WHAT YOU WILL DO: The copy should hold exactly the lines below from the one that contains "flex-direction: row ->" through the one that contains "Liberation Serif, serif" and nothing else, so no pictures.

[DATA EXTRACTS Boundary: Start]

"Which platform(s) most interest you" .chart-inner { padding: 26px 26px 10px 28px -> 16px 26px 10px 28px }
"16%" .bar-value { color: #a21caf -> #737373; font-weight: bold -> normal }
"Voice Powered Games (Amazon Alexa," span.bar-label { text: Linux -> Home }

[DATA EXTRACTS Boundary: End]
[DATA EXTRACTS Boundary: Start]

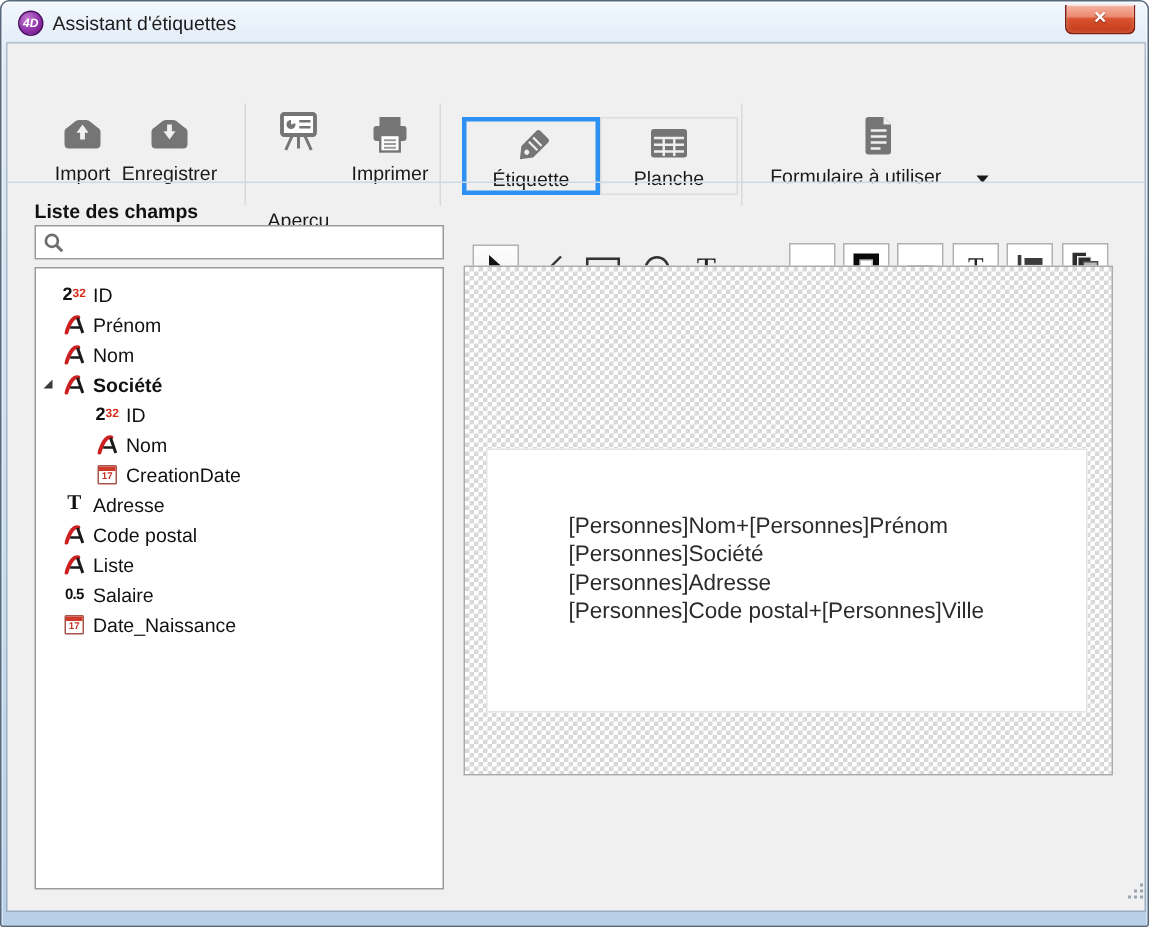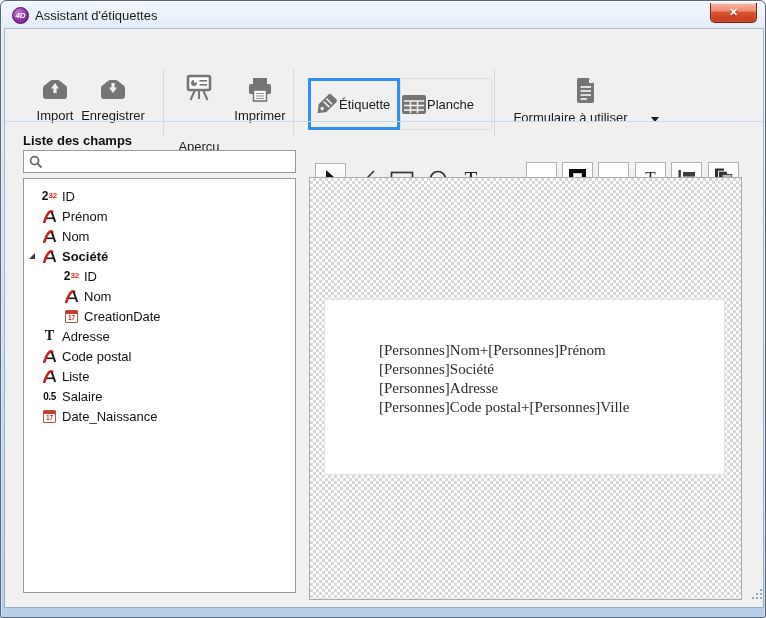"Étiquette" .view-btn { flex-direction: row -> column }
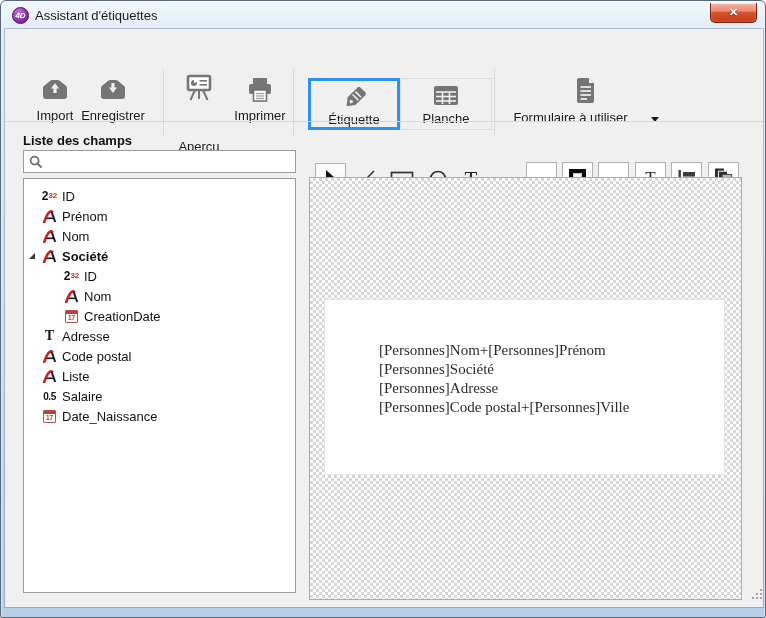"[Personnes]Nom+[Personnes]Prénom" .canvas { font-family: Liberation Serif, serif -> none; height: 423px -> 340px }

[DATA EXTRACTS Boundary: End]

TASK SOLUTION:
"Étiquette" .view-btn { flex-direction: row -> column }
"[Personnes]Nom+[Personnes]Prénom" .canvas { font-family: Liberation Serif, serif -> none; height: 423px -> 340px }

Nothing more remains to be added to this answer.